AI and machine learning methods are increasingly interacting with and seeking information from people, robots, and other learning agents. Consequently, the learning dynamics of these agents creates fundamentally new challenges for existing methods. Motivated by the application of learning to offer personalized deals to users, we highlight these challenges by studying a variant of the framework of "online learning using expert advice with bandit feedback." In our setting, we consider each expert as a learning agent, seeking to more accurately reflect real-world applications. The bandit feedback leads to additional challenges in this setting: at time t, only the expert it that has been selected by the central algorithm (forecaster) receives feedback from the environment and gets to learn at this time.
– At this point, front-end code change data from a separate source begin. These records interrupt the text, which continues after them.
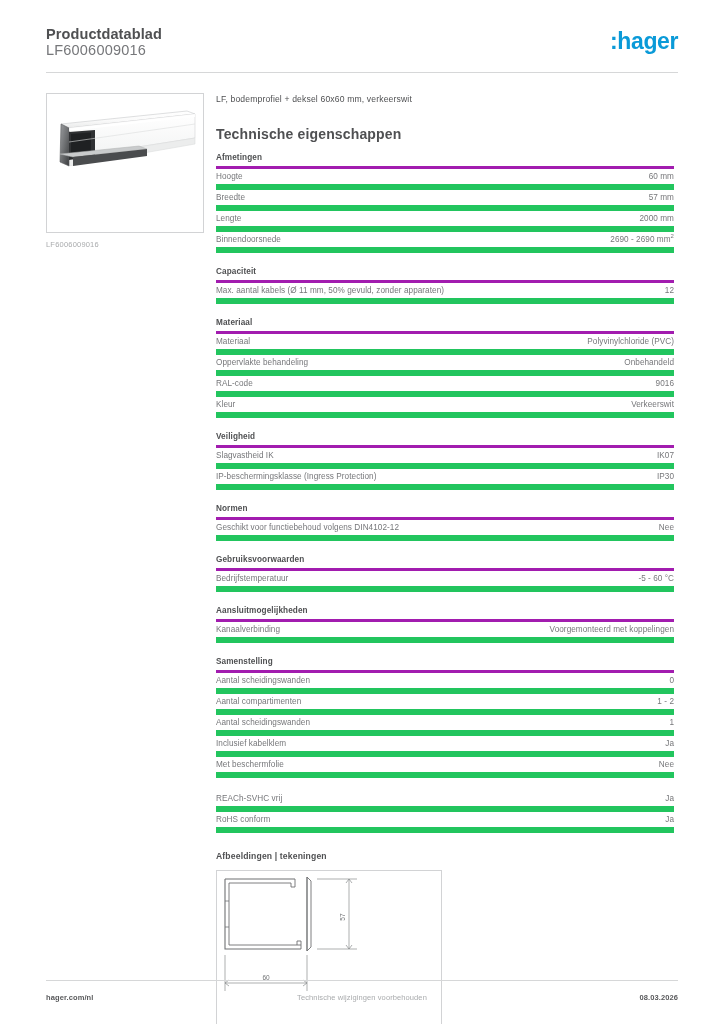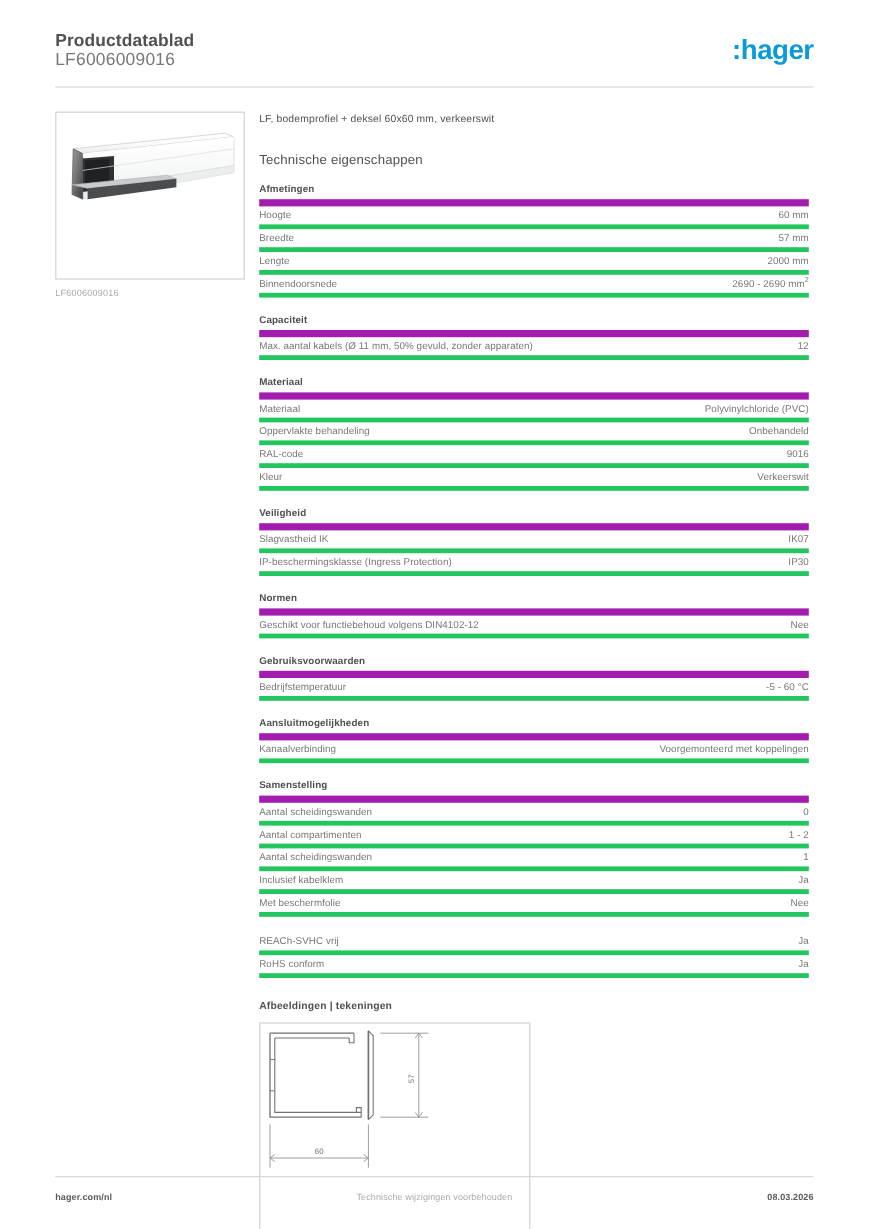"Technische eigenschappen" .section-title { font-size: 11px -> 14px; font-weight: normal -> bold }
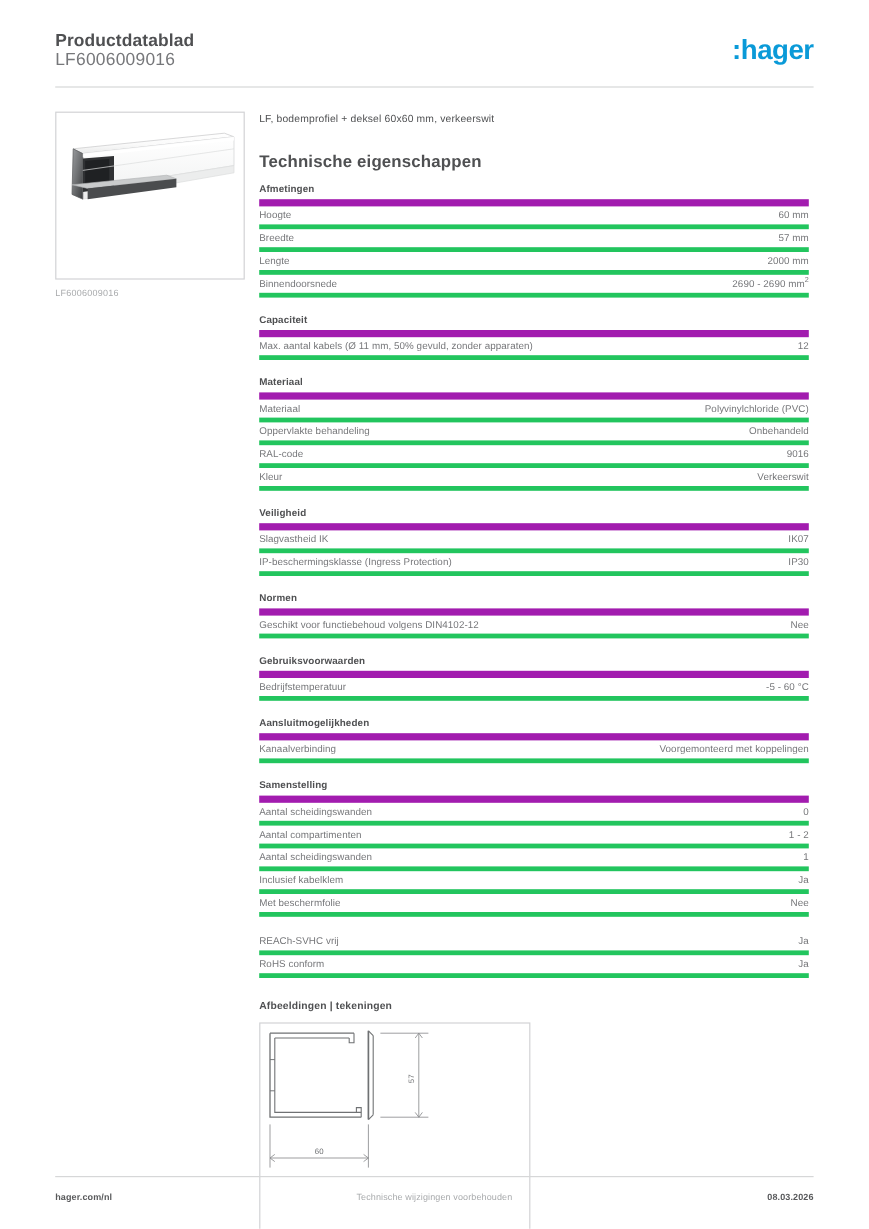"Afmetingen" .group-head { border-bottom: 6px solid #a21caf -> 3px solid #a21caf }
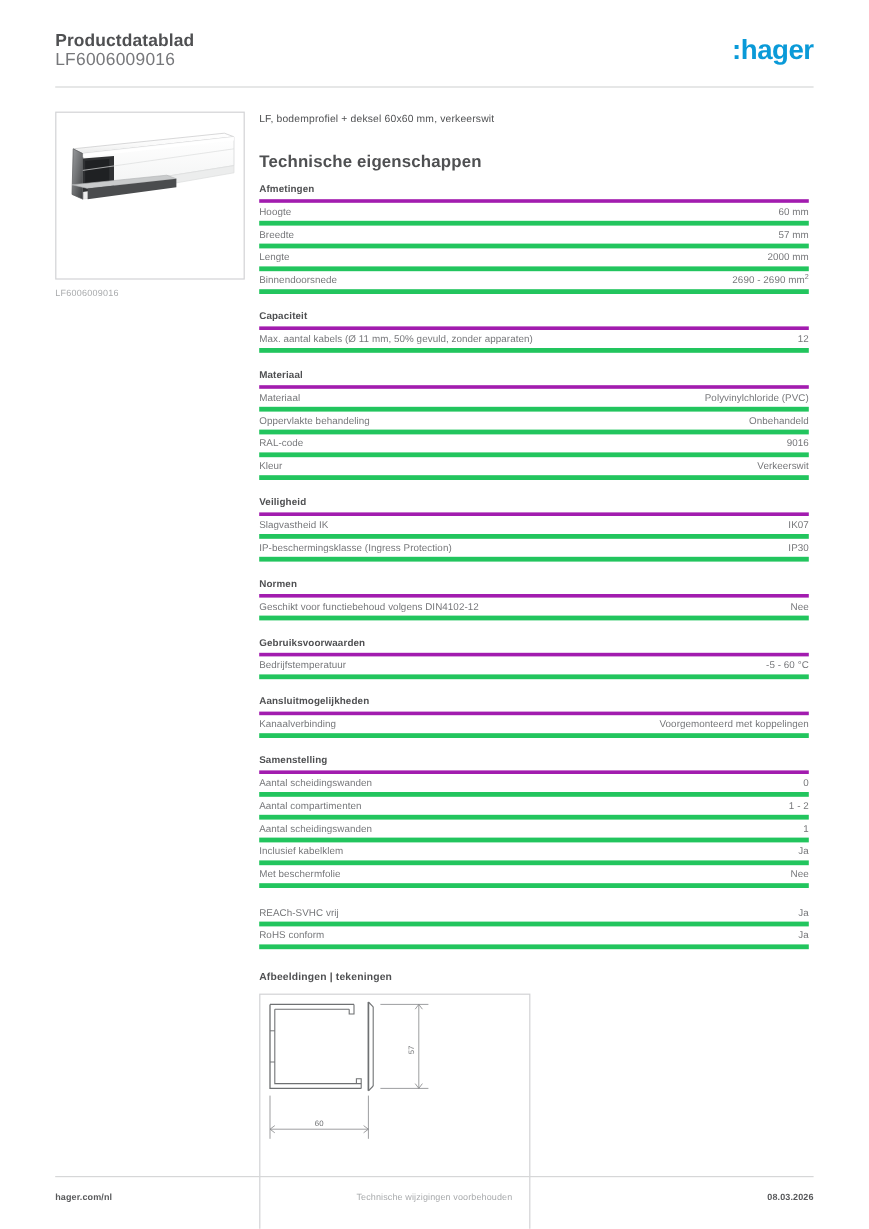"Hoogte" .spec-row { border-bottom: 4px solid #22c55e -> 6px solid #22c55e }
A natural question to ask is whether it is possible to be competitive with the best expert j* had it seen all the feedback, i.e., competitive with the policy of always selecting expert j*. We prove the following hardness result — without any coordination between the forecaster and the experts, it is impossible to design a forecaster achieving no-regret guarantees. We then consider a practical assumption allowing the forecaster to guide the learning process of the experts by blocking some of the feedback observed by them from the environment, i.e., restricting the selected expert it to learn at time t for some time steps. With this additional coordination power, we design our forecaster LIL that achieves no-regret guarantees, and we provide regret bounds dependent on the learning dynamics of the best expert j*.